O desastre, a emergência, o jurídico
Capítulo do livro Possibilidades da Psicologia em Situações de Emergências e Desastres, Conselho Regional de Psicologia/2021
A noção de crise talvez seja um ponto comum entre o campo das emergências e desastres e o judicial. Os sujeitos que percorrem ambos os campos podem vivenciar, em alguma medida, o que se entenderia como “um estado temporal de transtorno e desorganização, caracterizado principalmente por uma incapacidade do indivíduo para manejar situações particulares utilizando métodos comumente conhecidos para a solução de problemas, e pelo potencial para obter um resultado radicalmente positivo ou negativo” (Slaikeu, 1996, citado por Paranhos & Werlang, 2015, p. 564). Alguns casos relativos a litígios nas áreas de família e violência contra a mulher talvez se reflitam nessa definição.
A associação entre direito, desastres e emergências aponta para horizonte relacionado ao campo da psicologia jurídica: o da responsabilidade e o do cuidado. Arenas Grisales e Coimbra (2016) indicaram, com base em Kai Erickson, que o reconhecimento do dano social é capital para a recuperação das feridas sociais. Isso porque as situações traumáticas que liquidam os vínculos sociais são as que têm origem quando agentes não reconhecem sua responsabilidade no dano produzido. Casos extremos vivenciados no Brasil ilustram isso à exaustão, Brumadinho, sendo, de variados modos, um exemplo.
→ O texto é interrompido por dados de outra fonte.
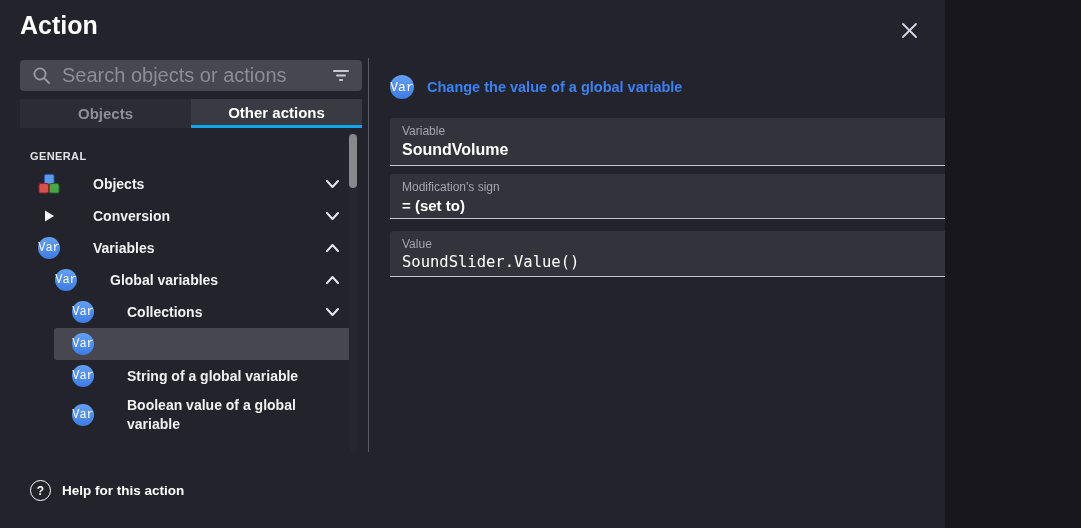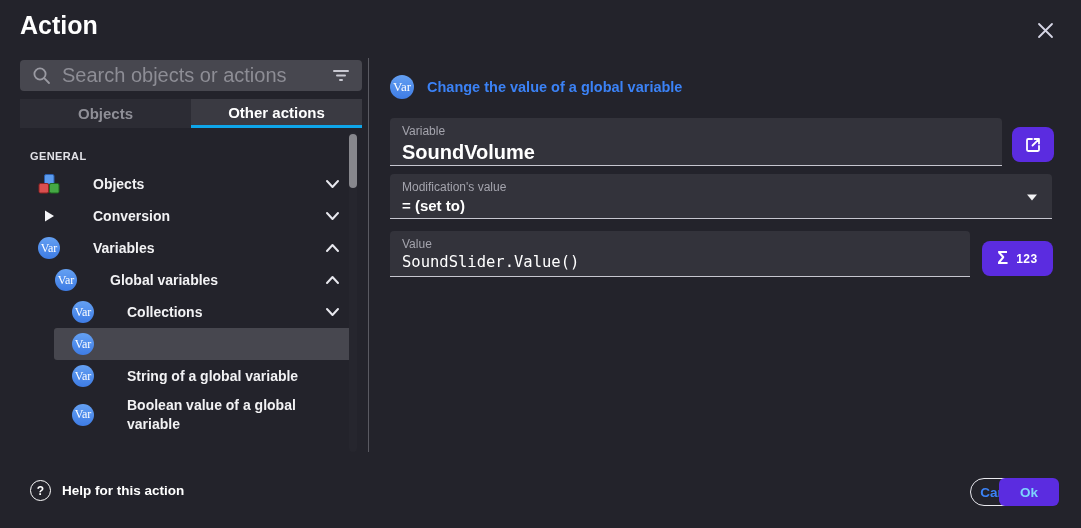--- a/index.html
+++ b/index.html
@@ -1,18 +1,18 @@
 <!DOCTYPE html>
 <html><head>
 <meta charset="utf-8">
 <style>
   * { margin:0; padding:0; box-sizing:border-box; }
   html,body { background:#17171d; }
   .screen {
-    position:relative; width:1081px; height:528px;
+    position:relative; width:945px; height:528px;
     background:#23232b; overflow:hidden;
     font-family:"Liberation Sans", sans-serif; color:#f2f2f4;
   }
   
   .dlg-title { position:absolute; left:20px; top:11px; font-size:25px; font-weight:800; color:#ffffff; }
   .close-btn { position:absolute; right:24px; top:18px; width:24px; height:24px; display:flex; align-items:center; justify-content:center; cursor:pointer; }
   
   .search-bar {
     position:absolute; left:20px; top:60px; width:342px; height:31px;
     background:#47474f; border-radius:4px; display:flex; align-items:center; padding:0 12px;
@@ -34,36 +34,36 @@
   }
   .row.lvl1 { margin-left:17px; }
   .row.lvl2 { margin-left:34px; }
   .row.selected { background:#47474f; }
   .row-icon { width:24px; display:flex; align-items:center; justify-content:center; flex:none; }
   .row-label { margin-left:32px; font-size:14px; font-weight:600; color:#f2f2f4; line-height:1.35; }
   .chev { margin-left:auto; display:flex; align-items:center; flex:none; }
   .var-badge {
     width:22px; height:22px; border-radius:12px; flex:none;
     background:linear-gradient(180deg,#64a0f2 0%, #3e7ce5 100%);
-    color:#ffffff; font-family:Liberation Serif, serif; font-size:12px;
+    color:#ffffff; font-family:Liberation Mono, monospace; font-size:12px;
     display:flex; align-items:center; justify-content:center;
   }
   .scrollbar-track { position:absolute; left:349px; top:132px; width:8px; height:320px; border-radius:4px; background:#26262e; }
   .scrollbar-thumb { position:absolute; left:0; top:2px; width:8px; height:54px; border-radius:4px; background:#87878d; cursor:pointer; }
   .v-divider { position:absolute; left:368px; top:58px; width:1px; height:394px; background:#5a5a62; }
   
   .editor-header { position:absolute; left:390px; top:75px; display:flex; align-items:center; gap:13px; }
   .editor-header .var-badge { width:24px; height:24px; font-size:13px; }
   .editor-title { font-size:14.5px; font-weight:700; color:#3b82f6; }
   .field {
     position:absolute; background:#33333b; border-radius:4px 4px 0 0;
     border-bottom:1px solid #c6c6cf; padding:6px 12px 0 12px;
   }
   .field-label { font-size:12px; color:#a4a4ad; }
-  .field-value { font-size:20px; font-weight:600; color:#ffffff; margin-top:3px; }
+  .field-value { font-size:16px; font-weight:600; color:#ffffff; margin-top:3px; }
   .field-variable { left:390px; top:118px; width:612px; height:48px; }
   .field-sign     { left:390px; top:174px; width:662px; height:45px; }
   .field-sign .field-value { font-size:15px; }
   .field-value-expr { left:390px; top:231px; width:580px; height:46px; }
   .field-value-expr .field-value { font-family:"DejaVu Sans Mono", monospace; font-weight:400; font-size:15.5px; margin-top:2px; }
   .select-caret { position:absolute; right:14px; top:20px; }
   .icon-btn {
     position:absolute; background:#5b2ce0; border-radius:8px;
     display:flex; align-items:center; justify-content:center; cursor:pointer;
   }
@@ -229,21 +229,21 @@
   <div class="icon-btn btn-extlink">
     <span>
       <svg width="20" height="20" viewBox="0 0 20 20">
         <path d="M9 4 H5.2 C4.54 4 4 4.54 4 5.2 V14.8 C4 15.46 4.54 16 5.2 16 H14.8 C15.46 16 16 15.46 16 14.8 V11" fill="none" stroke="#ffffff" stroke-width="1.8" stroke-linecap="round"></path>
         <path d="M9.5 10.5 L15.7 4.3 M11.5 4 H16 V8.5" fill="none" stroke="#ffffff" stroke-width="1.8" stroke-linecap="round" stroke-linejoin="round"></path>
       </svg>
     </span>
   </div>
 
   <div class="field field-sign">
-    <div class="field-label">Modification's value</div>
+    <div class="field-label">Modification's sign</div>
     <div class="field-value">= (set to)</div>
     <span class="select-caret">
       <svg width="12" height="7" viewBox="0 0 12 7">
           <polygon points="1,0.5 11,0.5 6,6.5" fill="#f2f2f4"></polygon>
         </svg>
     </span>
   </div>
 
   <div class="field field-value-expr">
     <div class="field-label">Value</div>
Dessa forma, para Erikson, a causa do dano não é tanto a natureza do acontecimento, mas o modo como se reage a ele e, importantíssimo, o não reconhecimento do sofrimento do outro. A falta de reconhecimento sublinhada não colabora para que o sujeito possa mobilizar recursos a fim de enfrentar ‘a invasão do Real’ que o assola. Nas palavras de Kehl (2014): “a invasão do Real sobre o psiquismo que não dispõe de recursos de linguagem para simbolizá-lo é chamada […]de trauma”. (p. 160).
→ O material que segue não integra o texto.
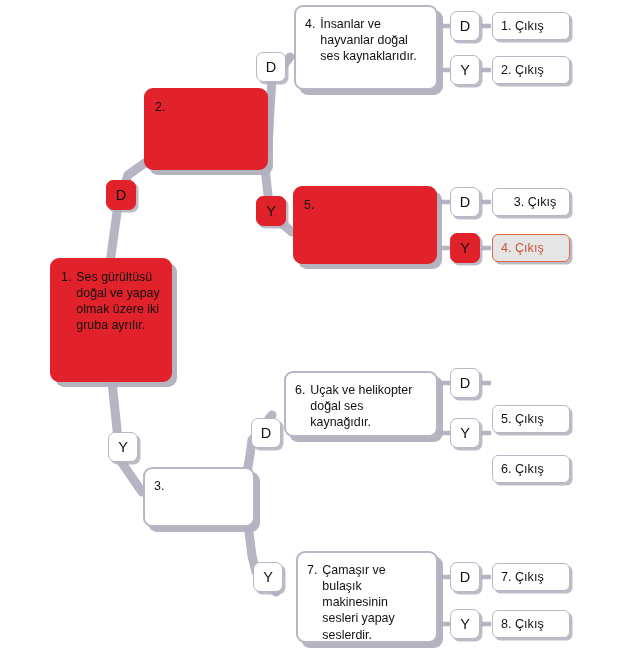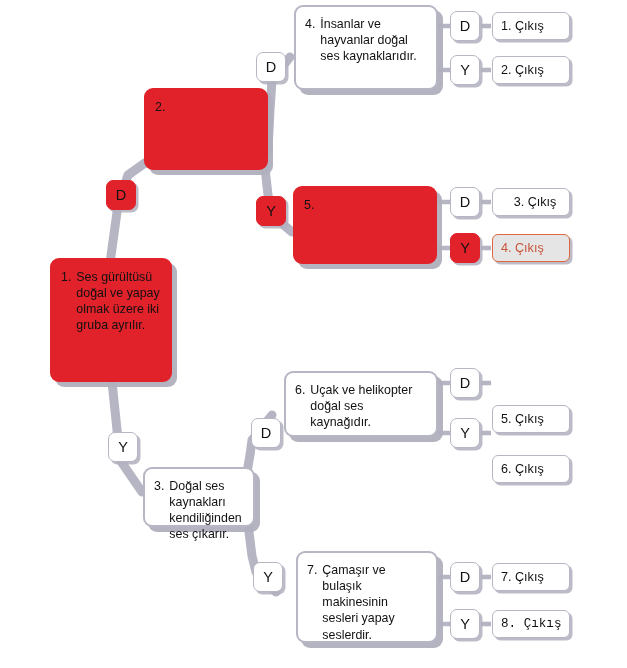--- a/index.html
+++ b/index.html
@@ -158,21 +158,20 @@
     <span class="num">1.</span>
     <span class="txt">Ses gürültüsü doğal ve yapay olmak üzere iki gruba ayrılır.</span>
   </div>
 
   <div class="node red" style="left:144px; top:88px; width:124px; height:82px;">
     <span class="num">2.</span>
   </div>
 
   <div class="node white" style="left:143px; top:467px; width:112px; height:60px;">
     <span class="num">3.</span>
-    <span class="txt">Doğal ses kaynakları kendiliğinden ses çıkarır.</span>
   </div>
 
   <div class="node white" style="left:294px; top:5px; width:144px; height:85px;">
     <span class="num">4.</span>
     <span class="txt">İnsanlar ve hayvanlar doğal ses kaynaklarıdır.</span>
   </div>
 
   <div class="node red" style="left:293px; top:186px; width:144px; height:78px;">
     <span class="num">5.</span>
   </div>
@@ -244,17 +243,17 @@
   </div>
   <div class="exit" style="left:492px; top:369px;margin-top:36px;">
     <span>5. Çıkış</span>
   </div>
   <div class="exit" style="left:492px; top:440px;margin-top:15px;">
     <span>6. Çıkış</span>
   </div>
   <div class="exit" style="left:492px; top:563px;">
     <span>7. Çıkış</span>
   </div>
-  <div class="exit" style="left:492px; top:610px;font-family:Liberation Mono, monospace;">
+  <div class="exit" style="left:492px; top:610px;">
     <span>8. Çıkış</span>
   </div>
 
 </div>
 
 </body></html>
A insuficiência do Direito, o não reconhecimento do sofrimento do outro, pavimenta a dimensão traumática como limite co- mum entre o campo dos desastres e emergências e o jurídico. No entanto, o trauma não é necessariamente uma constante no primeiro campo (Paranhos & Werlang, 2015) e nem no segundo. Todavia, ele acaba por ser variável que dita dimensões importantes de análise e intervenção tanto em um como no outro. O entrelaçamento entre o aspecto traumático dos desastres e emergências e o jurídico está assinalado por Fassin e Rechtman (2011): “Aqueles que nossa sociedade designa como vítimas nos falam mais de justiça do que de sofrimento, apelando ao direito antes que à compaixão” (p. III, tradução livre).